THE END of one year and the start of another is always a good time to admit one’s mistakes. And I got something wrong — really wrong — about remote work.

In 2020, when offices shuttered and many knowledge workers began routinely clocking in from home, many skeptics decried the arrangement’s loneliness and isolation. This, I argued, was shortsighted — because although remote workers might be alone much of the day, it’s perfectly possible (in normal, non-pandemic times) to have a social life outside of work.

But after nearly three full years of remote and hybrid arrangements, the evidence is in: Most people working from home are seeing less of their friends than before COVID.

This surprised me. I thought that when pandemic-era isolation ended, remote employees would use the time saved on commuting to reinvest in their non-work relationships. Without a long commute, it would be easier to invite friends over for a home-cooked meal. Increased flexibility would allow for more midday walk-and-talks and coffee dates.

To borrow an economic metaphor, I didn’t think remote work would shrink the pie of camaraderie; personal friendships would just steal some market share from professional connections.

This hasn’t come to pass. Multiple studies have looked at how remote workers have reallocated their commute time. For the most part, they just start work earlier and finish later. They also spend more time sleeping, cooking, doing chores and exercising. Parents spend more time caring for children.

And although remote workers do gain more leisure time, only workers younger than 30 actually use it to get out of the house and hang out with friends. Those of us older than 30? We’re spending more time relaxing at home — either alone or with our families.

It’s alarming that mid- and late-career remote workers are spending markedly less time socializing. Adults weren’t exactly getting in a lot of quality time before the pandemic. Political scientist Robert Putnam chronicled the decline in civic and social connections in his 2001 book Bowling Alone. US Surgeon General Vivek Murthy has been warning of a “loneliness epidemic” since at least 2017, when he wrote that “loneliness and weak social connections are associated with a reduction in lifespan similar to that caused by smoking 15 cigarettes a day.”

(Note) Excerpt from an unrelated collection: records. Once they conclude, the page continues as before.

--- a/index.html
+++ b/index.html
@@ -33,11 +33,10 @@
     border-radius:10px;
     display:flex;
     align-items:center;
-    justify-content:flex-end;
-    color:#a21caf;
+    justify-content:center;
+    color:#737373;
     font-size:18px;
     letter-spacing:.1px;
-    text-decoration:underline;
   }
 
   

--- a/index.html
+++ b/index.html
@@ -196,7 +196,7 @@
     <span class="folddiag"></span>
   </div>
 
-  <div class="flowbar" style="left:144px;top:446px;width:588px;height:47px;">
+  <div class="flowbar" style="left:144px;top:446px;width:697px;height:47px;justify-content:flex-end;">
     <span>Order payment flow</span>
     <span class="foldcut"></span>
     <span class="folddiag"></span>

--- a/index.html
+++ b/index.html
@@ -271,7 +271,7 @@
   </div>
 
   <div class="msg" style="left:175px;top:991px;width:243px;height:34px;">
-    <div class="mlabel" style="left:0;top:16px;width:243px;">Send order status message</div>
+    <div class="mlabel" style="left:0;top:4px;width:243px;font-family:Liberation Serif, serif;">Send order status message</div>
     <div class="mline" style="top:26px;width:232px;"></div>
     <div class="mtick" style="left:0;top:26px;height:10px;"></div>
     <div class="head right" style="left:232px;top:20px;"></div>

In The Good Life: Lessons from the World’s Longest Scientific Study of Happiness, by psychiatrist Robert Waldinger and psychologist Marc Schulz, the authors share results from the decades-long Harvard Study of Adult Development. The overwhelming finding: The biggest factor in life satisfaction is our relationships with other people.

Friendships are a basic human need, up there with sleep, food and exercise. And when I interviewed Schulz earlier this year, he emphasized that for a lot of people, work can be a pretty good source of friends. That’s one reason retirees often report more feelings of loneliness. In-person work provides forced social interaction.

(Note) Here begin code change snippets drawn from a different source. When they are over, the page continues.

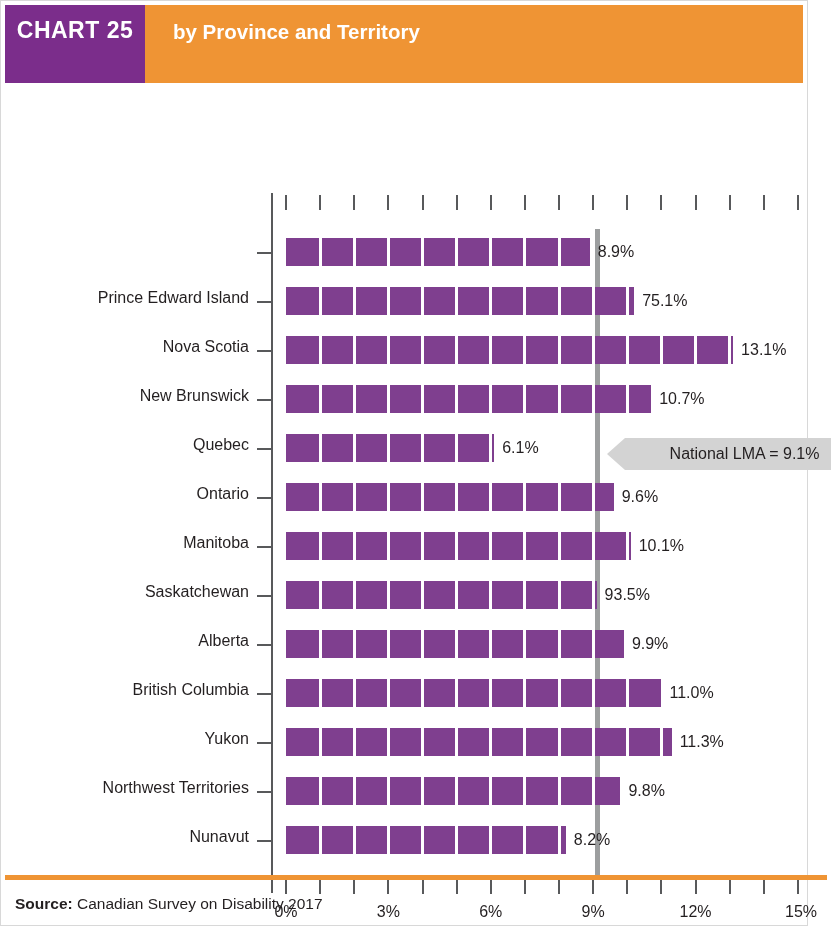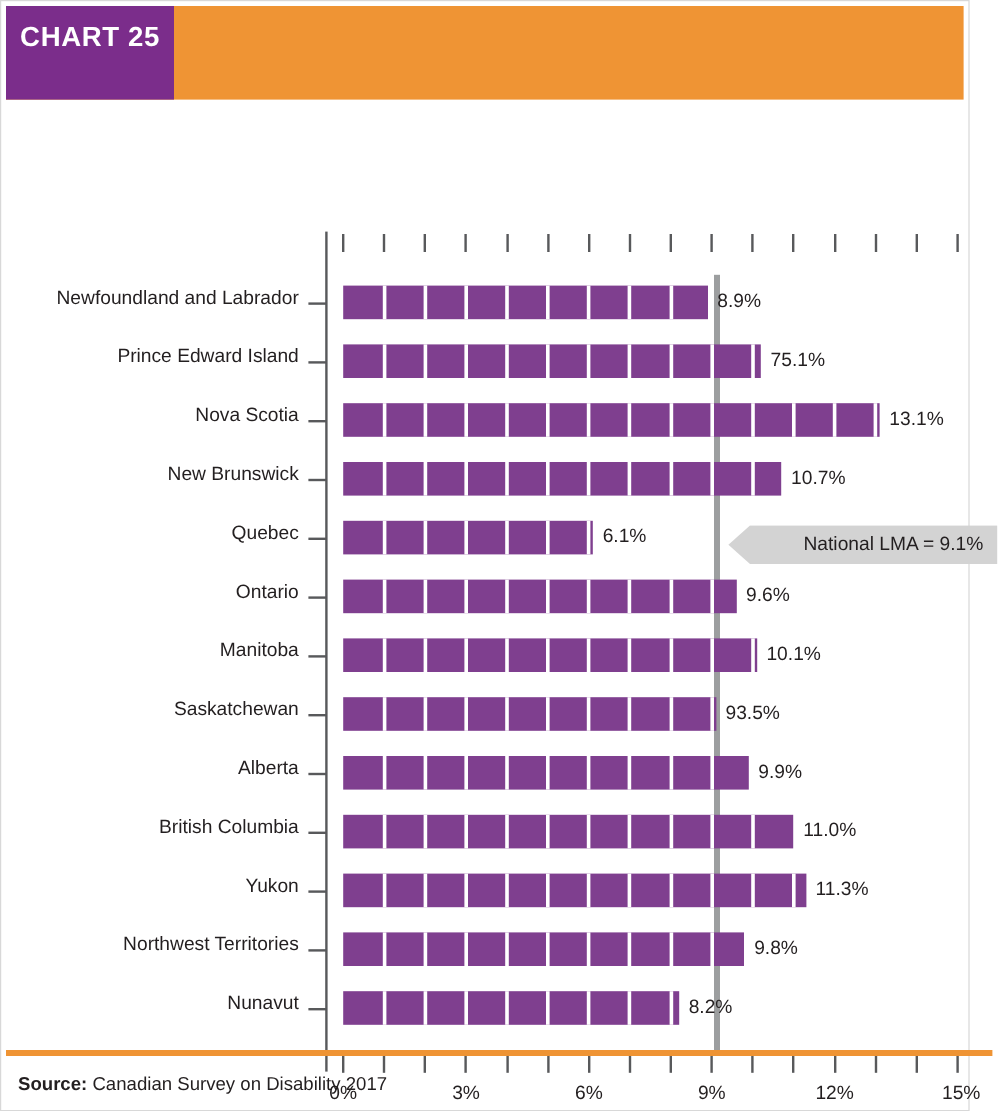--- a/index.html
+++ b/index.html
@@ -216,6 +216,7 @@
       <span>CHART 25</span>
     </div>
     <div class="header-title">
+      <div>by Province and Territory</div>
     </div>
   </div>
 

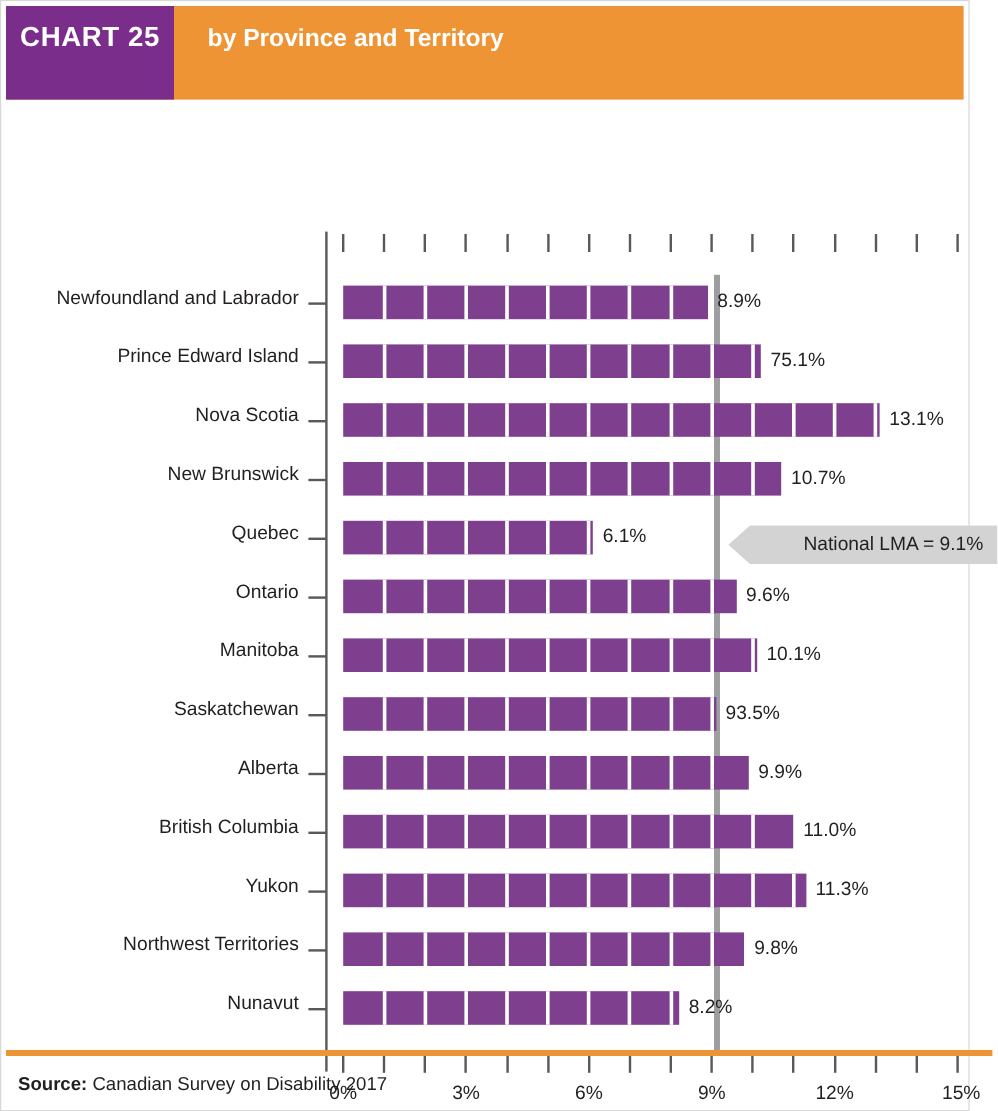--- a/index.html
+++ b/index.html
@@ -272,7 +272,6 @@
 
     <div class="rows" id="rows">
         <div class="row">
-          <div class="row-label">Newfoundland and Labrador</div>
           <div class="row-tick"></div>
           <div class="bar" style="width: 303.757px; background: rgb(127, 63, 143);">
             <div class="bar-seg" style="left: 32.63px;"></div>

Of course, that’s exactly why so many people prefer to work remotely; hard pass on the awkward office small talk! But even though many of us think we dread meaningless prattle, there have been a number of studies showing that short conversations with total strangers boost mood. Even introverts feel better after chatting with a barista, a bus driver or a receptionist. A natter with colleagues improves collaboration. Remote workers miss out on those conversations.

That’s not to say that the answer is to return to HQ for 40 hours each week. For one thing, the nature of work has shifted, such that even if you’re sitting near some co-workers, you’re more likely to be communicating electronically than in person.

For another, returning to HQ may not actually put us closer to our colleagues: 31% of people now report to a boss in a different city, about a 10-percentage-point jump since before the pandemic. These are called “distributed teams,” but such teams generally aren’t evenly dispersed; some people are clumped together in one office, with the rest elsewhere. The share of employees who work “elsewhere” has been rising.

Those are among the reasons that even if remote work entails some trade-offs, many of us are likely to keep doing it — plus, of course, factors like long commutes and the inflexible realities of school and day-care schedules.

To be sure, remote work need not be lonely. A recent study published in the Journal of Research in Personality found that we can spend long stretches in solitude — up to 75% of waking hours, which is more than a standard workday — before feelings of loneliness start to rise. And today’s remote work norms are impossible to fully tease apart from COVID; the pandemic itself got a lot of us over-30 folks out of the habit of socializing regardless of our work arrangements. But the data make clear that those who work from home must begin to be much more intentional about spending time with other humans.

Simply put, remote workers over 30 need to spend more time with their friends. If you’re thinking of resolutions for 2024, that’s not a bad place to start.